Shemini

Passion and Social Discipline

Inspired by Michelle Wasserman

 

Nadav and Avihu, sons of Aharon the High Priest, offer a strange fire before God. A fire flares up from the altar, burns them as if they are a sacrifice, and they die. Yet the parasha tells how the cousins of Nadav and Avihu "carried them by their tunics to the outside of the camp." The fire did not burn their clothing or, as Midrash claims, even their bodies.

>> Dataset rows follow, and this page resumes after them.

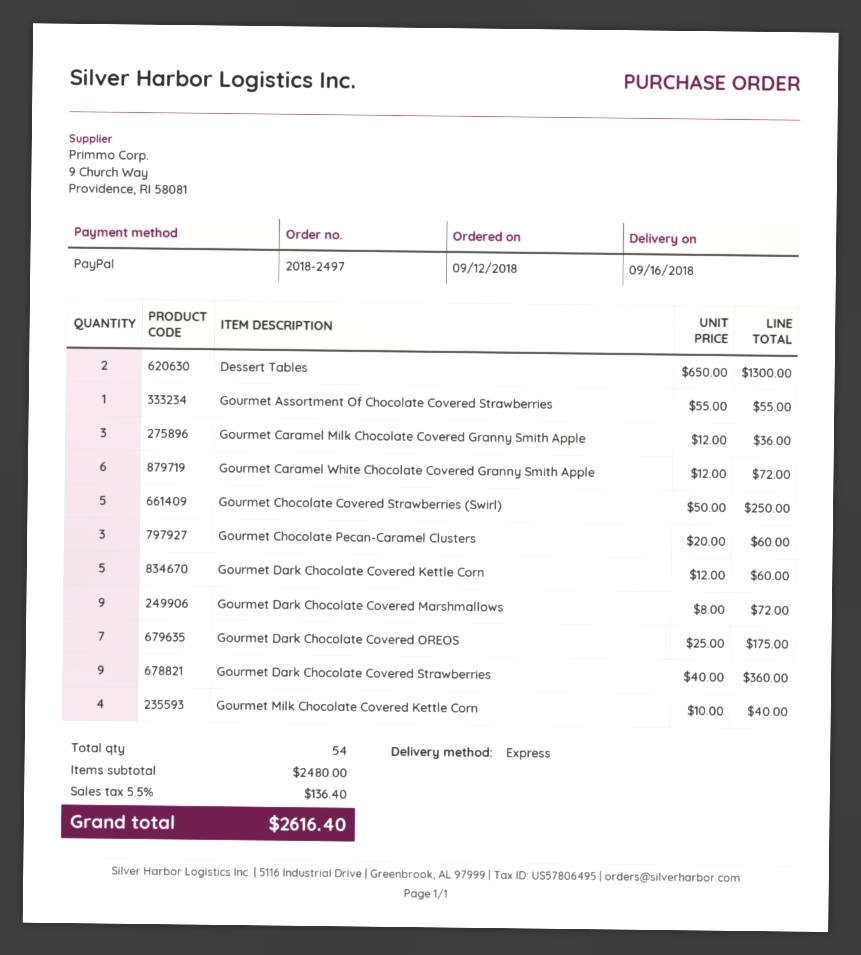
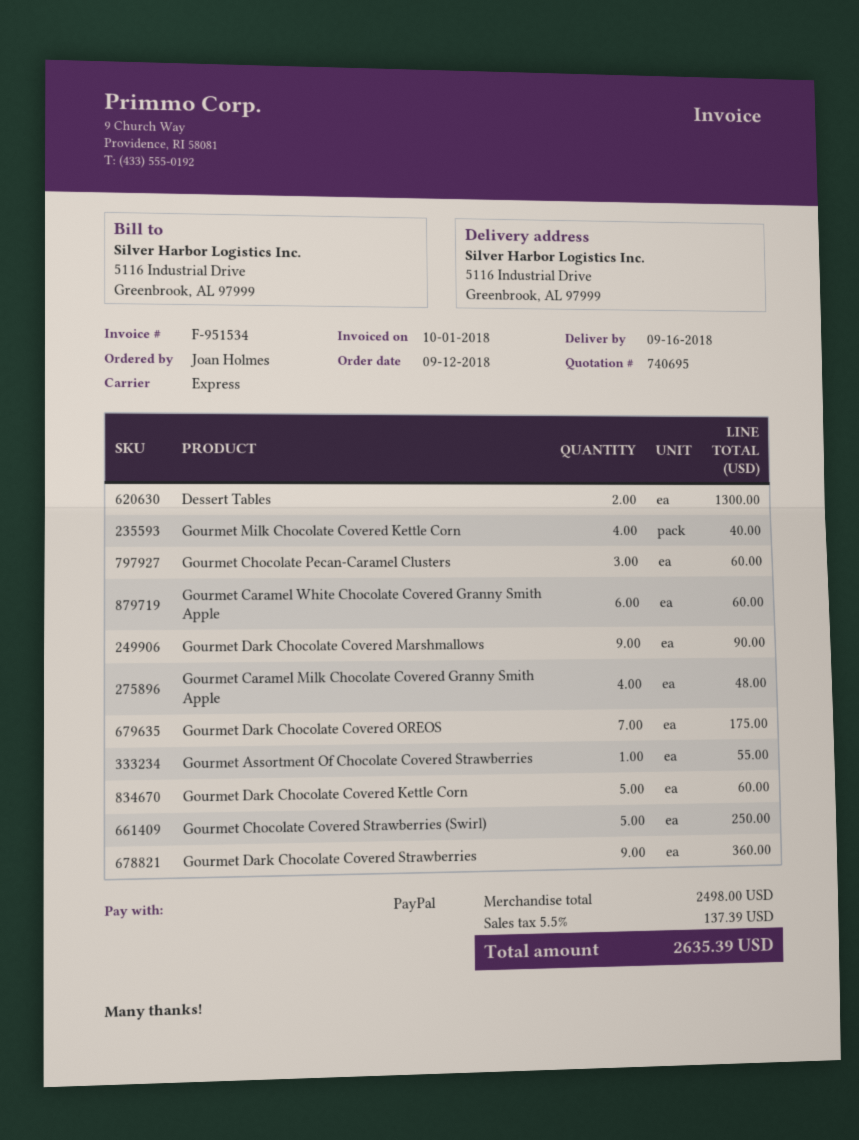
Gourmet Caramel Milk Chocolate Covered Granny Smith Apple: 3 for 36.00 -> 4 for 48.00
Gourmet Caramel White Chocolate Covered Granny Smith Apple: 6 for 72.00 -> 6 for 60.00
Gourmet Dark Chocolate Covered Marshmallows: 9 for 72.00 -> 9 for 90.00
subtotal: 2480.00 -> 2498.00
tax: 5.5% = 136.40 -> 5.5% = 137.39
total: 2616.40 -> 2635.39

 What is the metaphorical meaning expressed in this impossibility?

 

Fire can be seen as a symbol for passion. Nadav and Avihu burn with personal passion for God - with an inner fire. At the same time, they have a public responsibility to perform a tightly prescribed ritual. In this parashah, they bring their personal passion to the public ritual, and it burns them up inside.

 

In sefirat ha'omer, this week is the week set aside to meditate on our inner gevurah, discipline.  Parshat Shemini lays out for us a delicate balancing act we must all perform. We are motivated to work, volunteer, have friends and family because of our inner passions. Yet sometimes, in our interpersonal or public interactions, we have to mute those very passions that motivate us. In order to effectively serve as friends, parents, children, professionals we have to filter our passion through social ritual. And it can be so difficult we feel we are burning up inside!

 

Parshat Shemini raises the question for all of us, but each of us must learn to deal with the thoughts and feelings that roil inside us, and work towards finding our own balance. May we all be blessed to find the chesed sheh b'gevurah, the love expressed through discipline.